#### Work to complete
Would you return every entry below exactly as written, without its images?
────
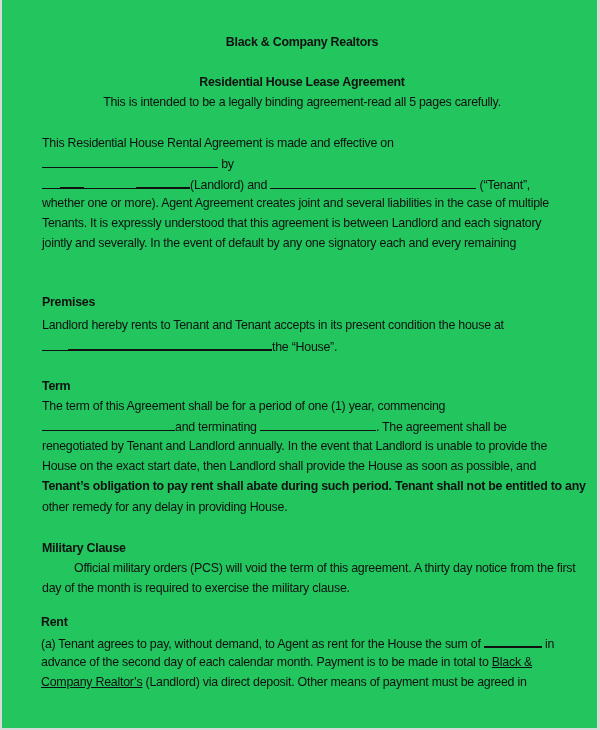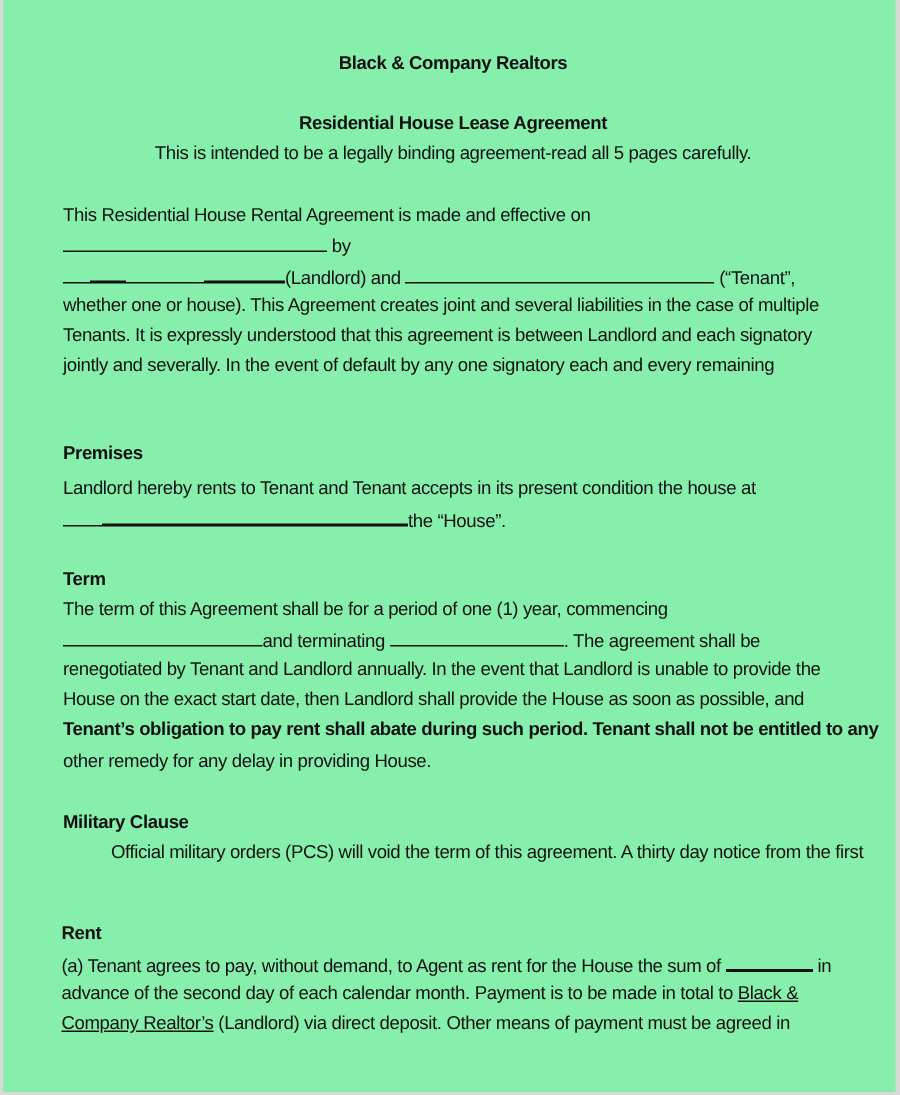--- a/index.html
+++ b/index.html
@@ -10,7 +10,7 @@
     border-left: 2px solid #d9d9d9;
     border-right: 3px solid #d9d9d9;
     border-bottom: 2px solid #d9d9d9;
-    background: #86efac;
+    background: #22c55e;
     font-family: "Liberation Sans", sans-serif;
     color: #111;
   }

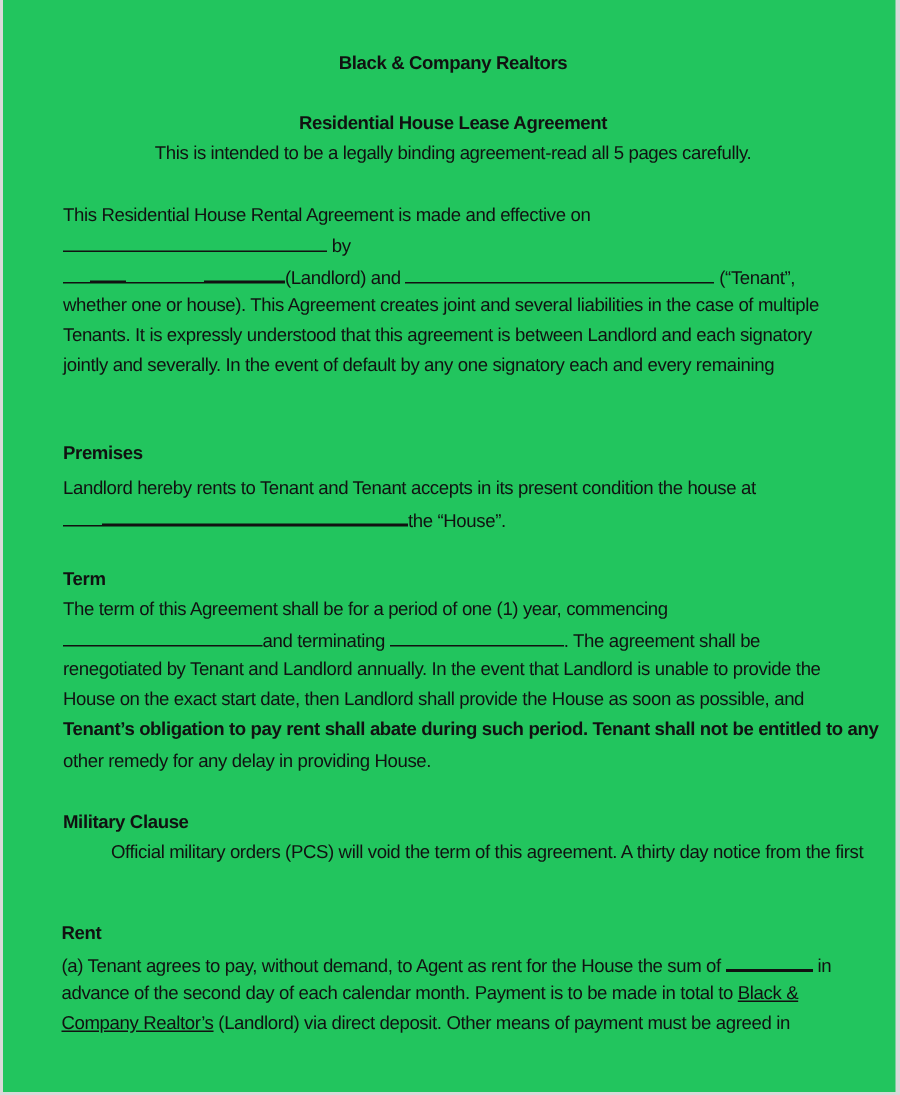--- a/index.html
+++ b/index.html
@@ -40,7 +40,7 @@
     <span class="blank" style="width:206px;"></span>
     <span>(“Tenant”,</span>
   </div>
-  <div class="line" style="top:195px;">whether one or house).  This Agreement creates joint and several liabilities in the case of multiple</div>
+  <div class="line" style="top:195px;">whether one or more).  Agent Agreement creates joint and several liabilities in the case of multiple</div>
   <div class="line" style="top:215px;">Tenants.  It is expressly understood that this agreement is between Landlord and each signatory</div>
   <div class="line" style="top:235px;text-align:right;">jointly and severally.  In the event of default by any one signatory each and every remaining</div>
 

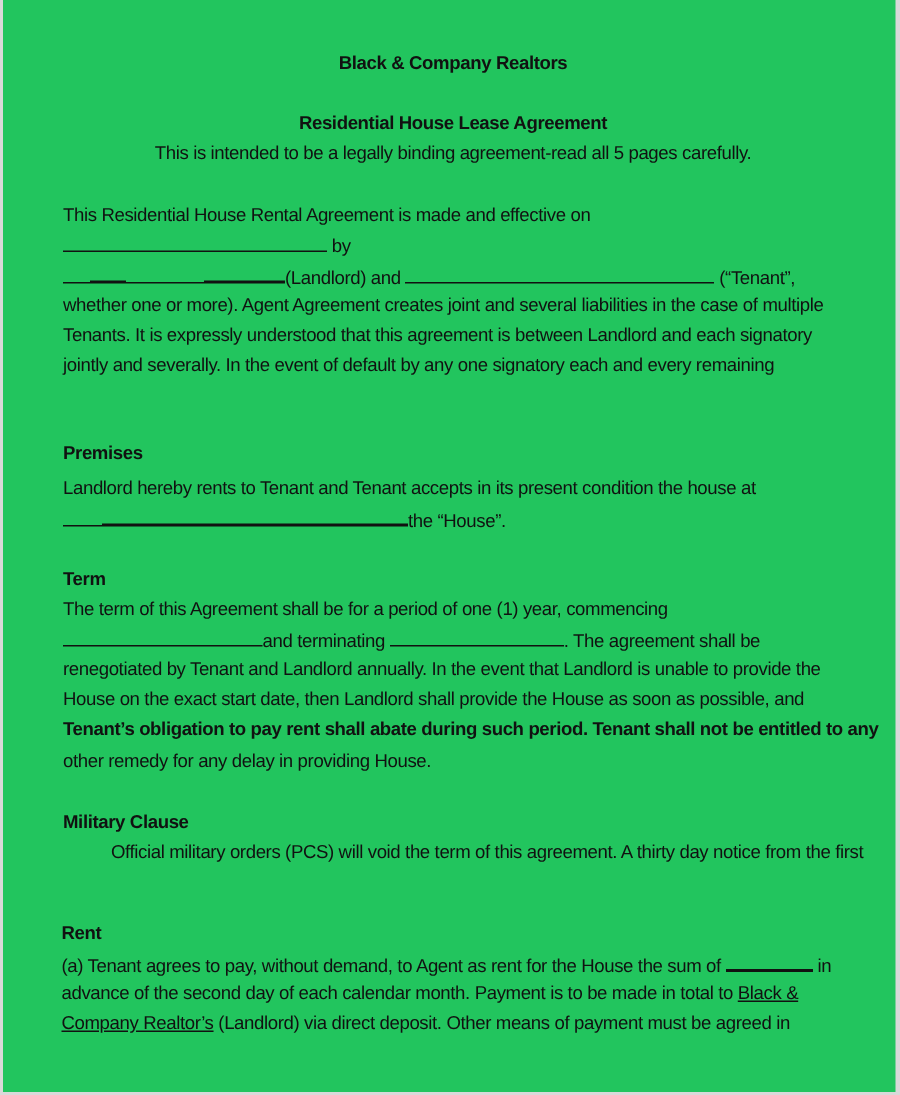--- a/index.html
+++ b/index.html
@@ -63,6 +63,7 @@
 
   <div class="line bold" style="top:540px;">Military Clause</div>
   <div class="line" style="top:560px;margin-left:32px;">Official military orders (PCS) will void the term of this agreement.   A thirty day notice from the first</div>
+  <div class="line" style="top:580px;">day of the month is required to exercise the military clause.</div>
 
   <div class="line bold" style="top:614px; left:39px;">Rent</div>
   <div class="line" style="top:634px; left:39px;">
────
#### Written response
--- a/index.html
+++ b/index.html
@@ -10,7 +10,7 @@
     border-left: 2px solid #d9d9d9;
     border-right: 3px solid #d9d9d9;
     border-bottom: 2px solid #d9d9d9;
-    background: #86efac;
+    background: #22c55e;
     font-family: "Liberation Sans", sans-serif;
     color: #111;
   }

--- a/index.html
+++ b/index.html
@@ -40,7 +40,7 @@
     <span class="blank" style="width:206px;"></span>
     <span>(“Tenant”,</span>
   </div>
-  <div class="line" style="top:195px;">whether one or house).  This Agreement creates joint and several liabilities in the case of multiple</div>
+  <div class="line" style="top:195px;">whether one or more).  Agent Agreement creates joint and several liabilities in the case of multiple</div>
   <div class="line" style="top:215px;">Tenants.  It is expressly understood that this agreement is between Landlord and each signatory</div>
   <div class="line" style="top:235px;text-align:right;">jointly and severally.  In the event of default by any one signatory each and every remaining</div>
 

--- a/index.html
+++ b/index.html
@@ -63,6 +63,7 @@
 
   <div class="line bold" style="top:540px;">Military Clause</div>
   <div class="line" style="top:560px;margin-left:32px;">Official military orders (PCS) will void the term of this agreement.   A thirty day notice from the first</div>
+  <div class="line" style="top:580px;">day of the month is required to exercise the military clause.</div>
 
   <div class="line bold" style="top:614px; left:39px;">Rent</div>
   <div class="line" style="top:634px; left:39px;">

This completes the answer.